Dimitris Rapidis

Whenener a Eurogroup is convened and dealt with the public debt of Greece, during the last two years, there is a statement that depicts a positive, yet painful, result: that Greece will continue receiving financial support from the troika no matter what the long-term consequences of this support will be. This time, as in many previous ones, what Greece and the Eurozone achieved was nothing more than the prolongation of a period of recession and stagnation.

The compromise achieved between the member-states of Eurozone refers to four major components:

a. 1% reduction of interest rates of Memorandum of Agreement No. 1 (signed on May 2010).

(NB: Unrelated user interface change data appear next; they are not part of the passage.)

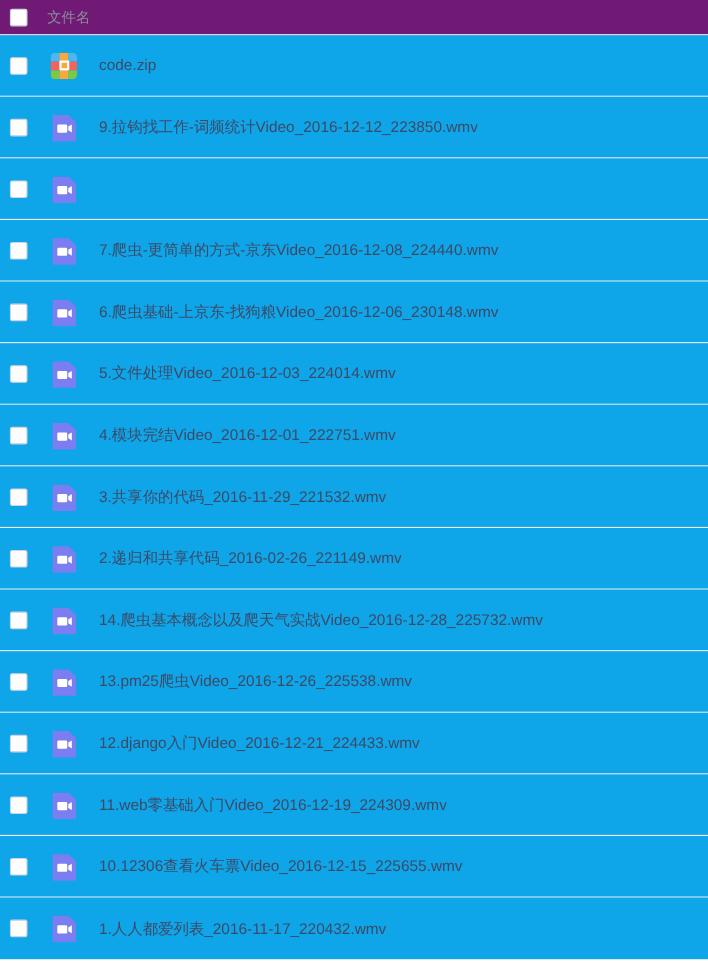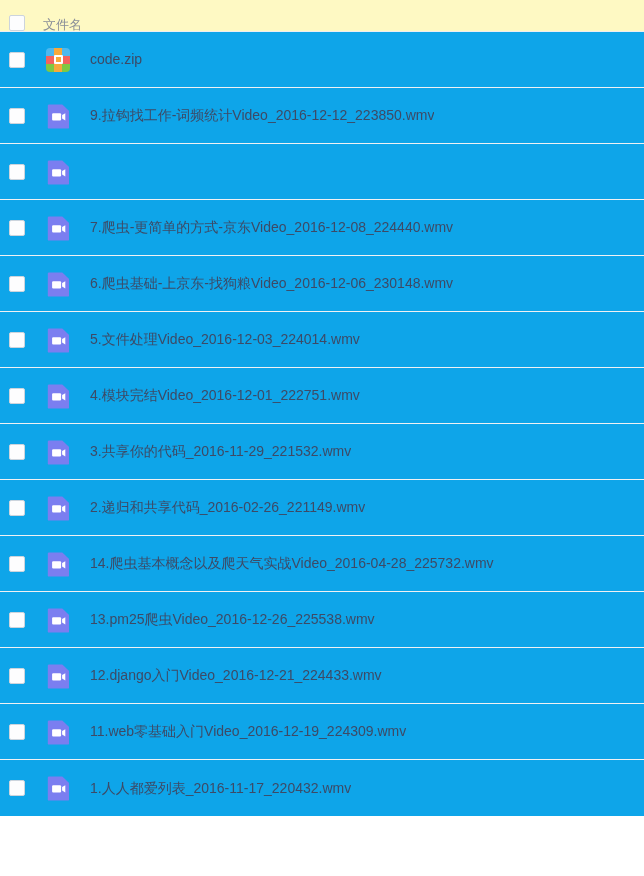"文件名" .table-header { align-items: flex-end -> center; background: #fef9c3 -> #701a75 }
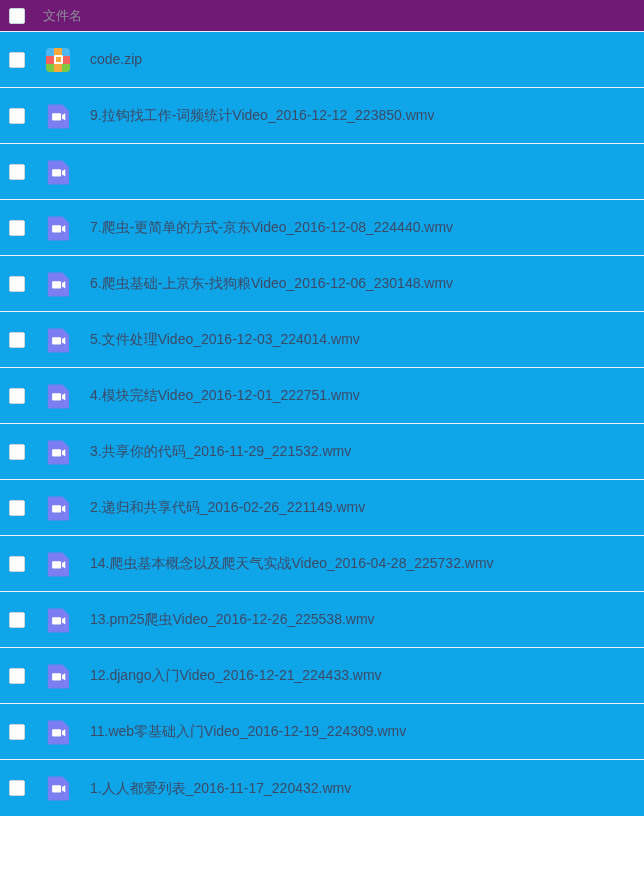"14.爬虫基本概念以及爬天气实战Video_2016-04-28_225732." span.file-name { text: 2016-04-28 -> 2016-12-28 }
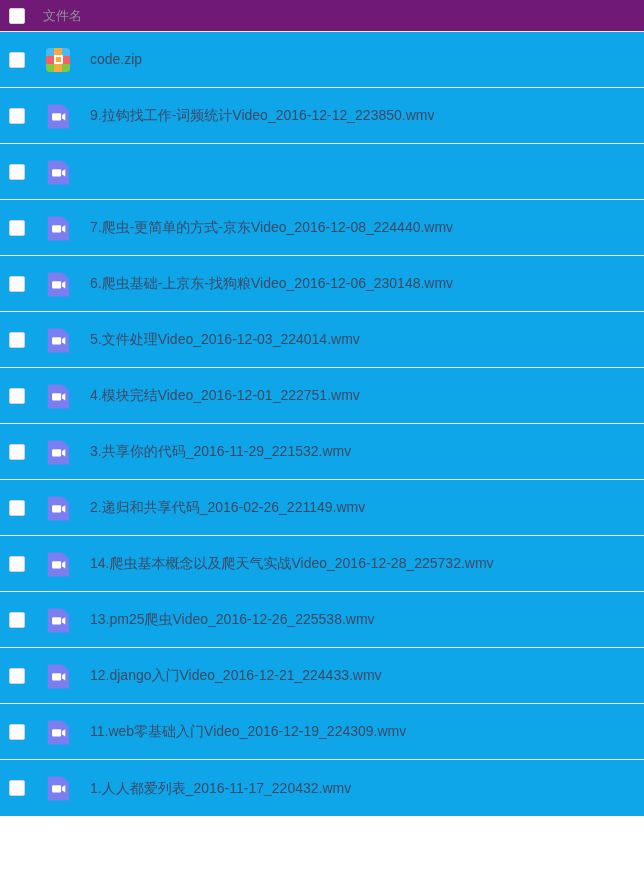"10.12306查看火车票Video_2016-12-15_225655.wmv" div.row { html: none -> <div> <span></span> <span> <svg> <path></path> <path></path> <rect></rect> <path></path> </svg> </span> <span>10.12306查看火车票Video_2016-12-15_225655.wmv</span> </div> }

b. Postponement of loans repayment from Memorandum of Agreement No. 2 for 15 years and the relevant interest rates for 5 years.

c. Partial attribution to the Greek state of the gains the ECB has profited after buying Greek bonds in low cost. The dividends acquired from this transacton, while being attributed to member-states according to their contribution in ECB’s budget, will therefore attributed to Greece.

d. Announcement of a possible repurchase of Greek debt, a debt that was re-issued after the haircut through PSI. The ECB is inteded to rebuy it.

These are the four components of the compromise between ECB, EC, and the IMF. Greece will receive 44 billion euro as agreed in order to recapitalize Greek banks and pay third parties. No provision for growth, no provision on whether or not the debt is viable.

Basically, the Greek debt crisis is turned to be an issue that deals with the comflicting interests of IMF’s Head Christine Lagarde and German Chancellor Merkel. Lagarde wants the haircut of the Greek debt so that it can be viable (i.e. yet it is unclear what viable means), and from the other side Chancellor Merkel wants to delay the haircut, or any other policy other than loan-fueling, before Germay’s national election next year. Therefore, IMF and Germany are more concerned for the Greek debt than Greece itself. Reaching this conclusion, it is apparent that the Greek government has no influence or policy plan in the discussion for its debt and it is railed on a track of mechanic acceptance of whatever fits to the interests of third parties.

Greece will finally receive the 44 billion euro package, but this is another part of a puzzle of deadlock for the Eurozone and Greece. In the months to come, Greece will be found in an ever worse position being faced with structural and growth problems. Eurogroup’s political compromise is meaningless and lags a real political solution for Eurozone altogether.